Los precios de los granos, en particular la soja, se encuentran en un estado de estancamiento a pesar de que el petróleo ha superado los 100 dólares por barril. Históricamente, cuando el precio del petróleo alcanzaba niveles tan altos, los precios de la soja en Chicago solían superar los 500 dólares por tonelada. Sin embargo, en la actualidad, la soja se cotiza a 430 dólares por tonelada, lo que indica una desconexión notable entre estos dos mercados. Esta situación es particularmente sorprendente dado el aumento del uso de biocombustibles, que debería haber impulsado la demanda de granos como la soja.

La correlación entre los precios de la soja y el petróleo es alta, con un coeficiente de 0,78 en los últimos 35 años. Esto sugiere que, en condiciones normales, un aumento en el precio del petróleo debería traducirse en un aumento en los precios de la soja. Sin embargo, en los últimos 36 meses, esta correlación ha mostrado signos de debilidad, lo que ha llevado a los analistas a cuestionar la dinámica del mercado de granos. A pesar de que los aceites vegetales han visto incrementos significativos en sus precios, la soja no ha seguido esta tendencia, lo que plantea interrogantes sobre la salud del sector agrícola en Argentina.

En Argentina, actualmente se está llevando a cabo la cosecha de granos gruesos, lo que añade una capa adicional de complejidad al análisis de precios. La estacionalidad de los precios suele influir en las cotizaciones, y en este momento, los productores están enfrentando un entorno donde los precios no reflejan los costos de producción ni las expectativas de demanda. Esto es especialmente relevante en un país donde la agricultura es un pilar fundamental de la economía. La falta de correlación entre los precios internacionales y los locales puede llevar a decisiones difíciles para los productores y a una posible reducción en la inversión en el sector.

A pesar de los fundamentos que pueden influir en los precios de los granos, como el próximo informe del Departamento de Agricultura de los Estados Unidos (USDA), que se publicará el martes, existen riesgos palpables que podrían afectar el mercado. Si el conflicto en Oriente Medio se intensifica y los precios de los commodities energéticos se mantienen o aumentan, es probable que los precios de los granos también se vean impulsados. Sin embargo, la incertidumbre persiste, ya que un acuerdo inesperado entre Estados Unidos e Irán podría cambiar rápidamente el panorama del mercado. Además, la posición comprada de los fondos de inversión en Chicago, especialmente en soja, aceite y harina, podría convertirse en un lastre si los precios no se ajustan al alza.

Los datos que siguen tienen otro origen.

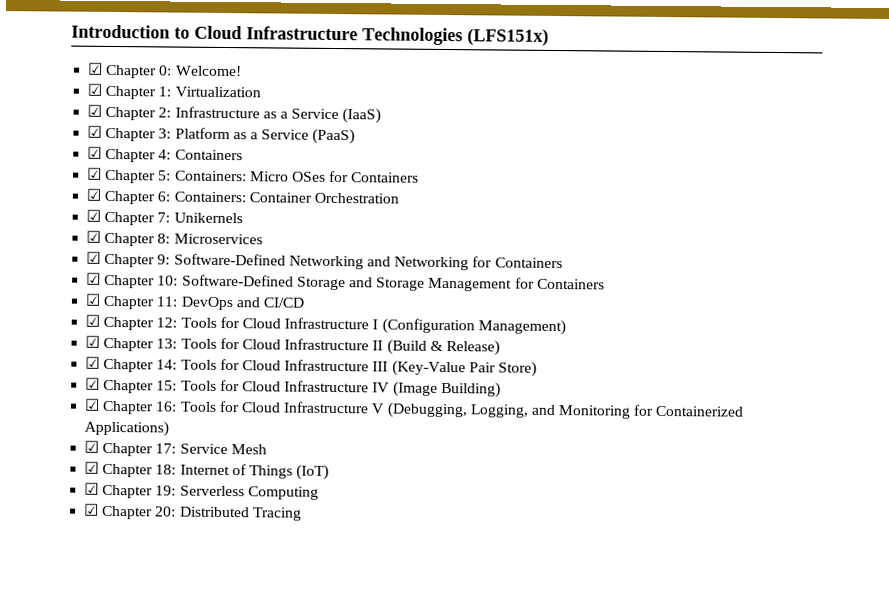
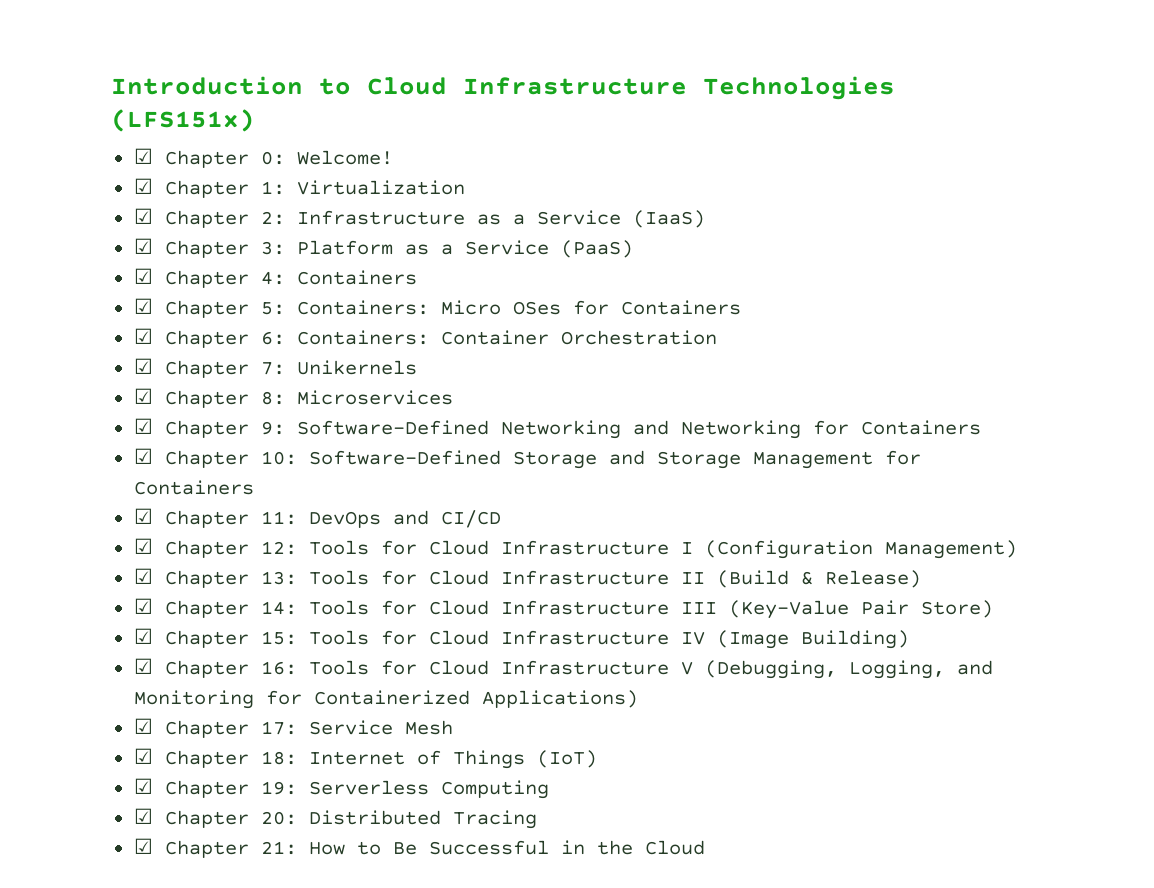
(302, 514) none -> [133,838,705,858] // ☑ Chapter 21: How to Be Successful in the Cloud

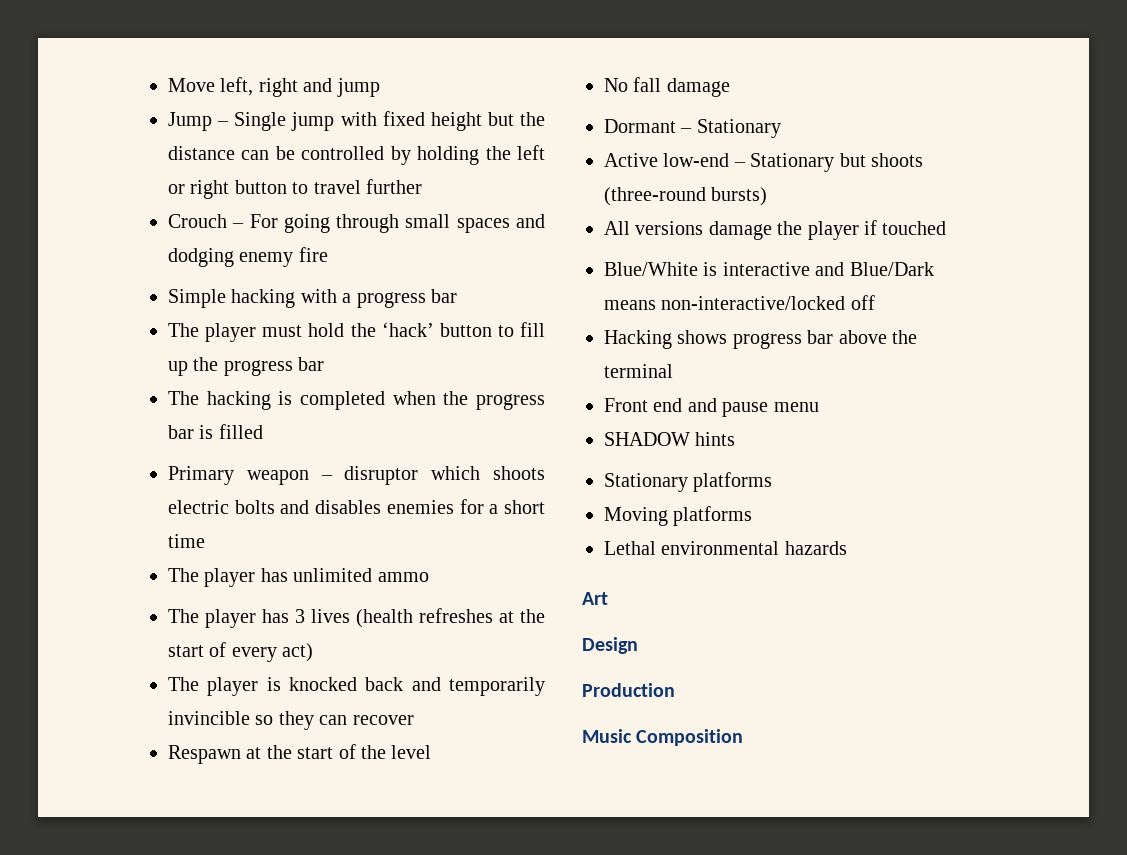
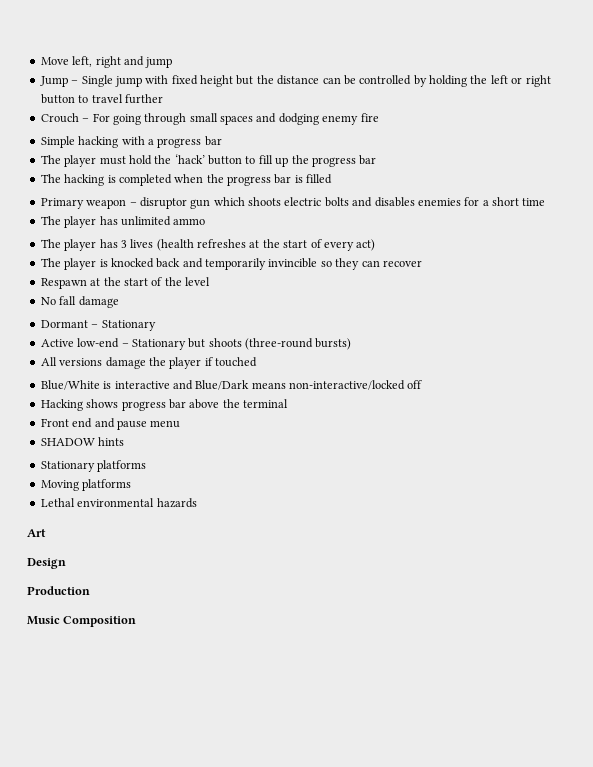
(419, 475) none -> [190,199,211,209] gun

Los analistas energéticos sugieren que, dada la situación actual, es poco probable que los precios del petróleo regresen a los niveles anteriores al conflicto. Esto significa que los precios de los granos podrían estar bajo presión si no se producen cambios significativos en la dinámica del mercado. Los inversores deben estar atentos a los próximos eventos, como el informe del USDA y la evolución del conflicto en Oriente Medio, ya que estos factores podrían influir en la dirección de los precios de los granos en el corto y mediano plazo.